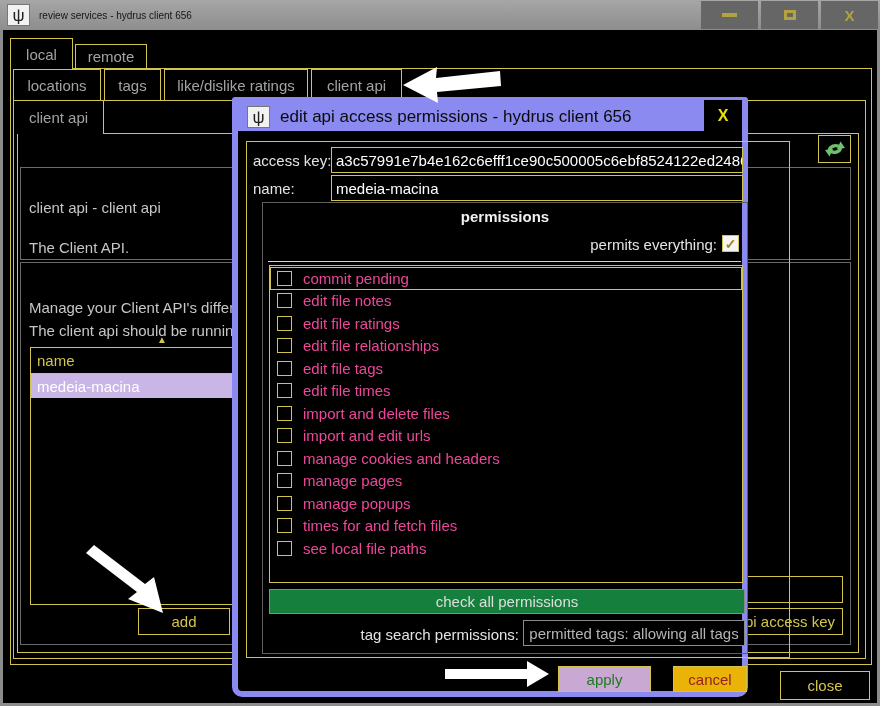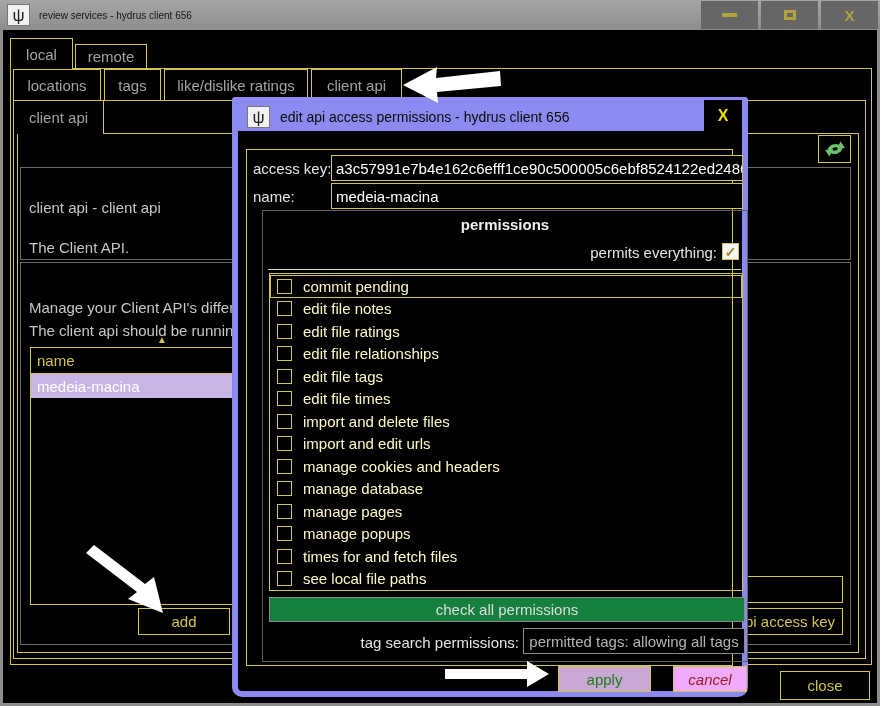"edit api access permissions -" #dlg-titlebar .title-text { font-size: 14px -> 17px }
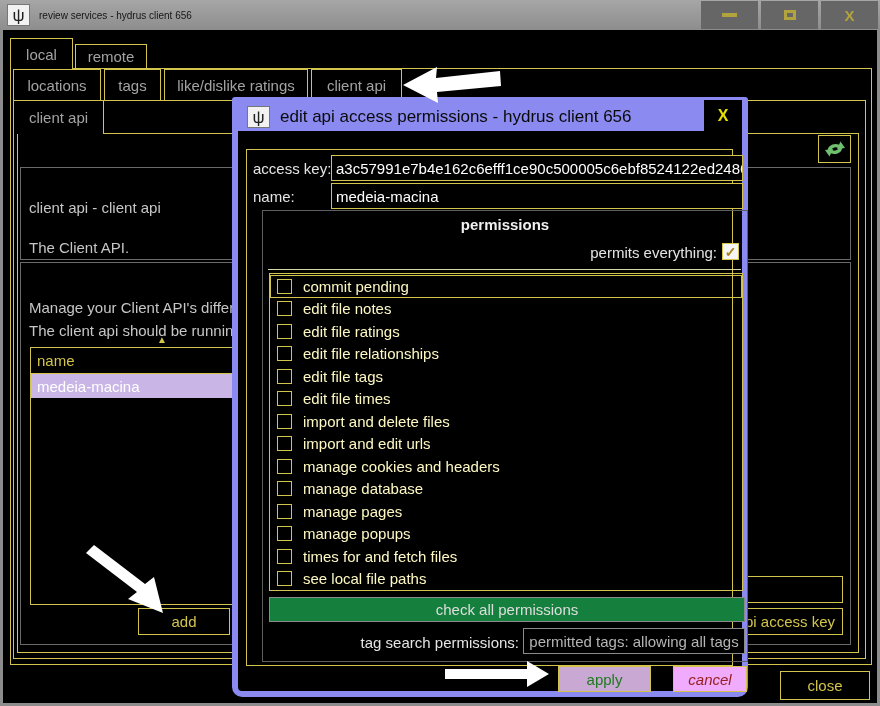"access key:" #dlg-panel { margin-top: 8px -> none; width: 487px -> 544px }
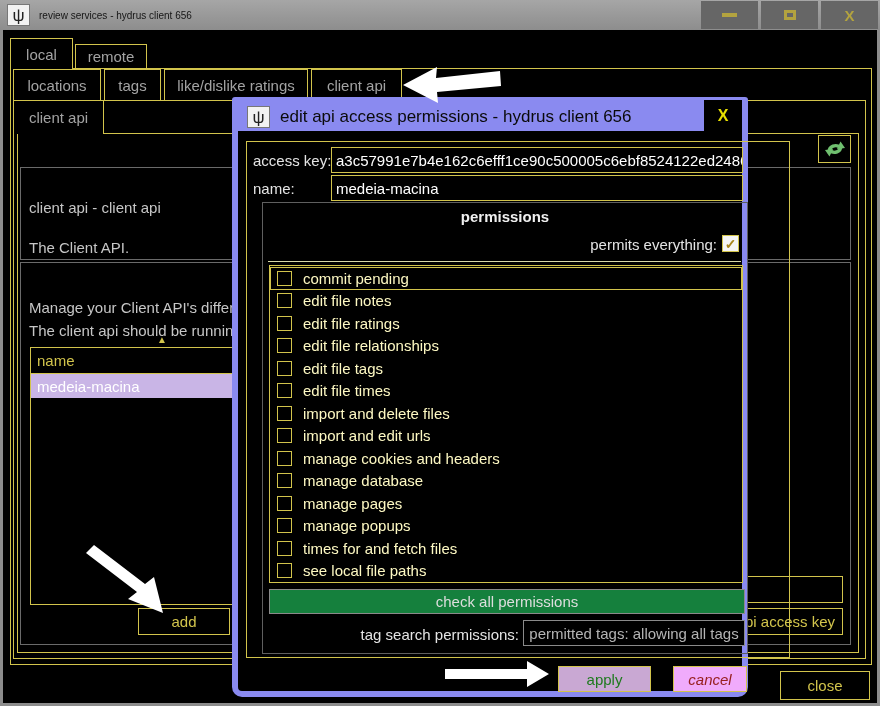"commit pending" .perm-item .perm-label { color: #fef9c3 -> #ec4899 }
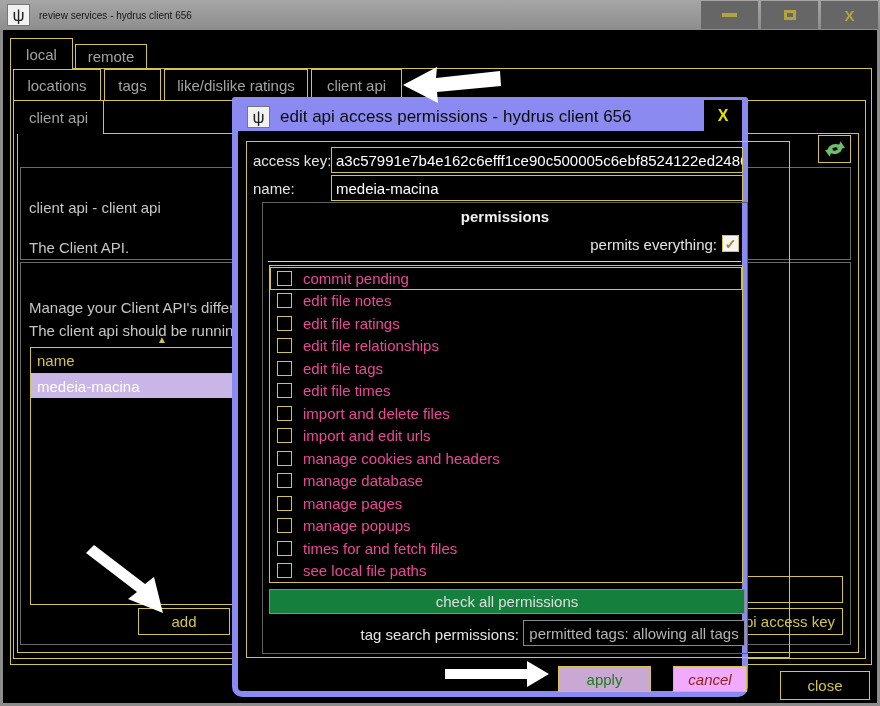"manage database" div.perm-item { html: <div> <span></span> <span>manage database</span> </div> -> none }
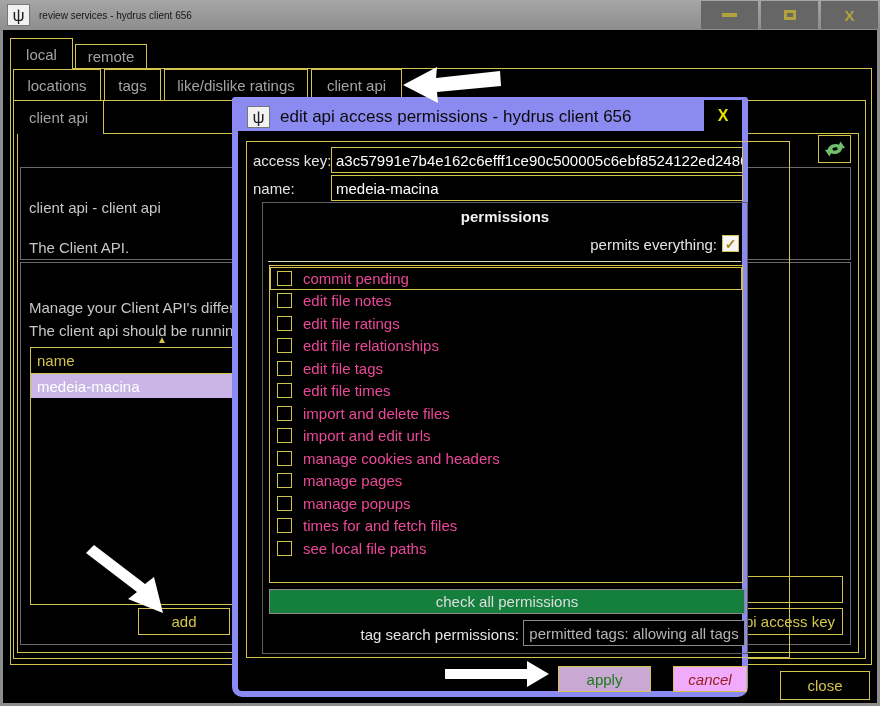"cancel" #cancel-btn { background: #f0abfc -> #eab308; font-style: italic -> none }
______________________________
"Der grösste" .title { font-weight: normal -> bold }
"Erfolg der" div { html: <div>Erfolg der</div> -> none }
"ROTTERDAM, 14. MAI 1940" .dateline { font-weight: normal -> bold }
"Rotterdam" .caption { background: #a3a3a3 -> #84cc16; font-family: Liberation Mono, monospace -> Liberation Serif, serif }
______________________________
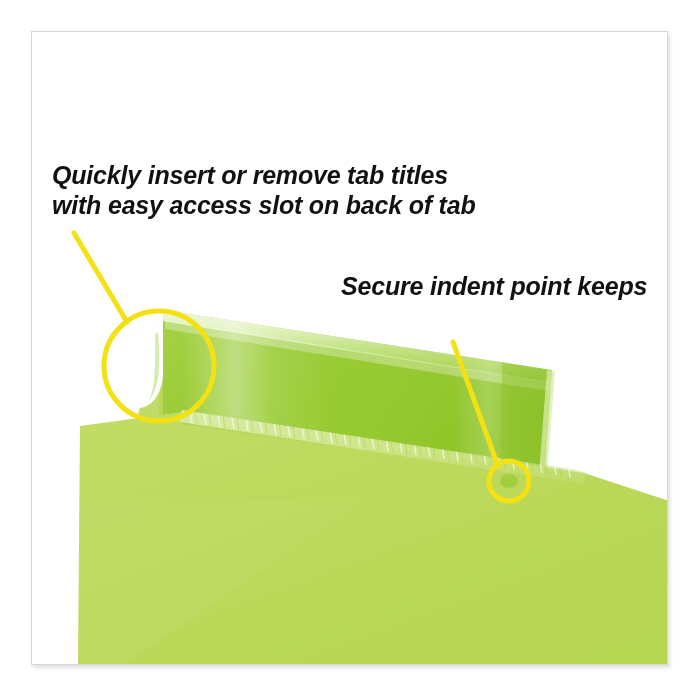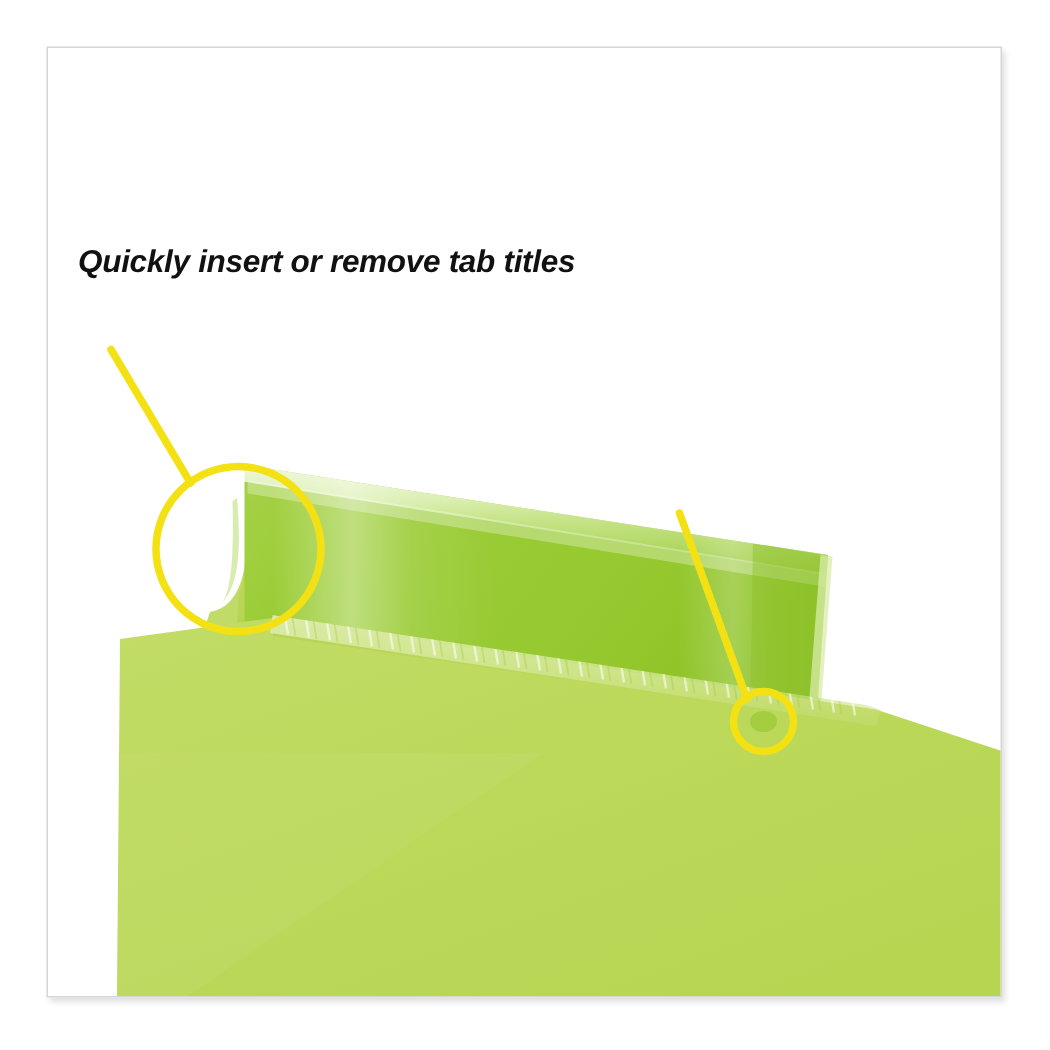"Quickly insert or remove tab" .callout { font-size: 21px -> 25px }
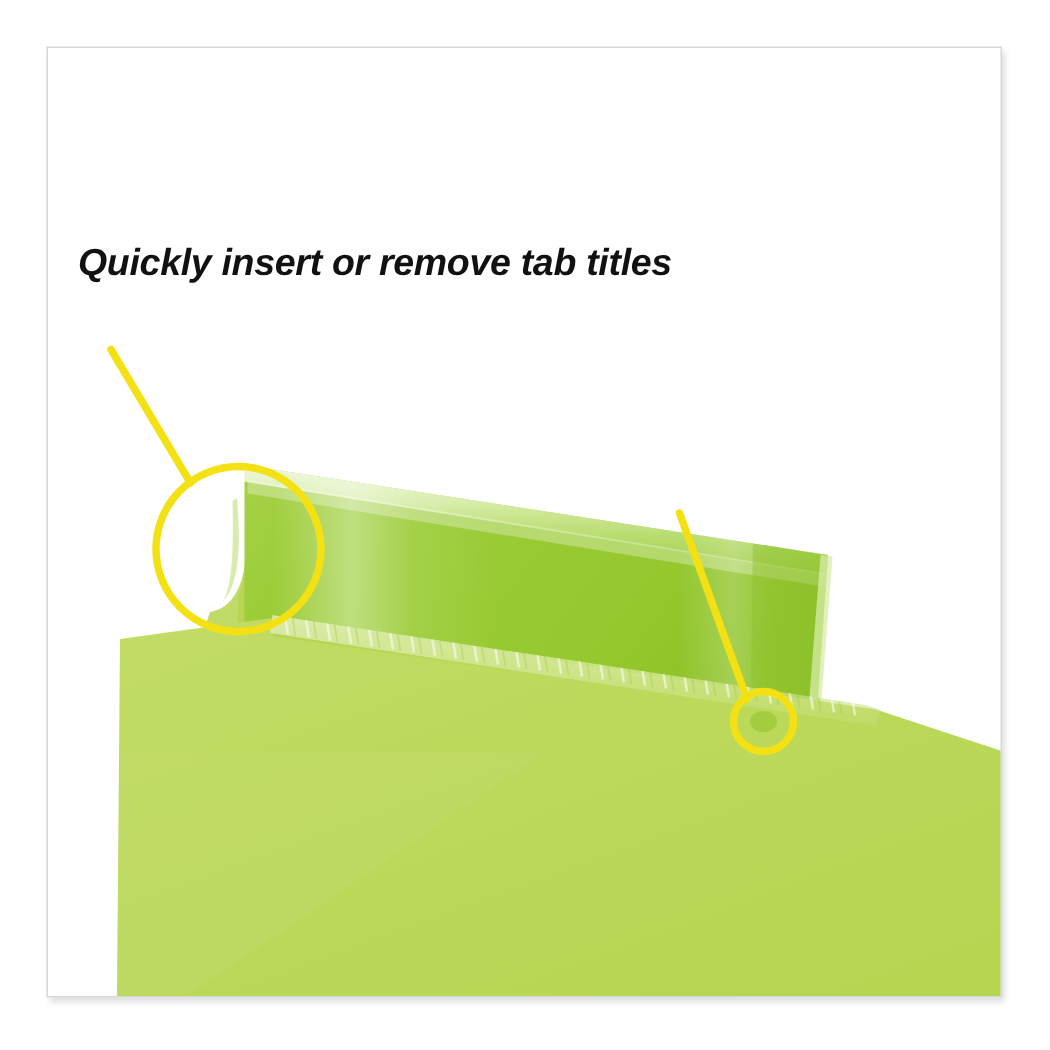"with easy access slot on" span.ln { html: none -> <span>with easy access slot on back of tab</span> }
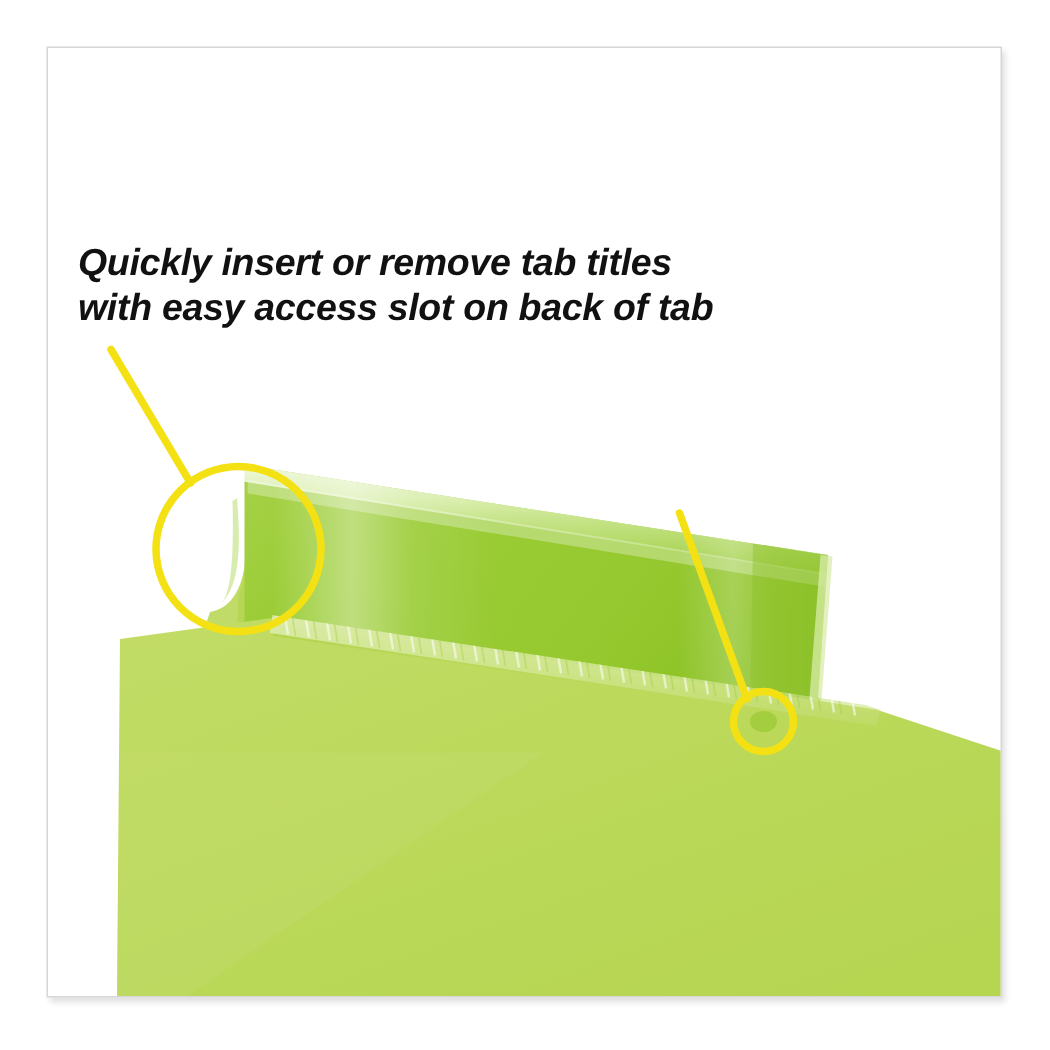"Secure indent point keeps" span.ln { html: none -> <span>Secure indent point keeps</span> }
______________________________
### TASK PROMPT
Scan the entries above for the line containing "html: <div>Erfolg der</div>", and copy it and all lines after it exactly, down to and including the line containing "background: #a3a3a3 ->".

### ANSWER BOX
"Erfolg der" div { html: <div>Erfolg der</div> -> none }
"ROTTERDAM, 14. MAI 1940" .dateline { font-weight: normal -> bold }
"Rotterdam" .caption { background: #a3a3a3 -> #84cc16; font-family: Liberation Mono, monospace -> Liberation Serif, serif }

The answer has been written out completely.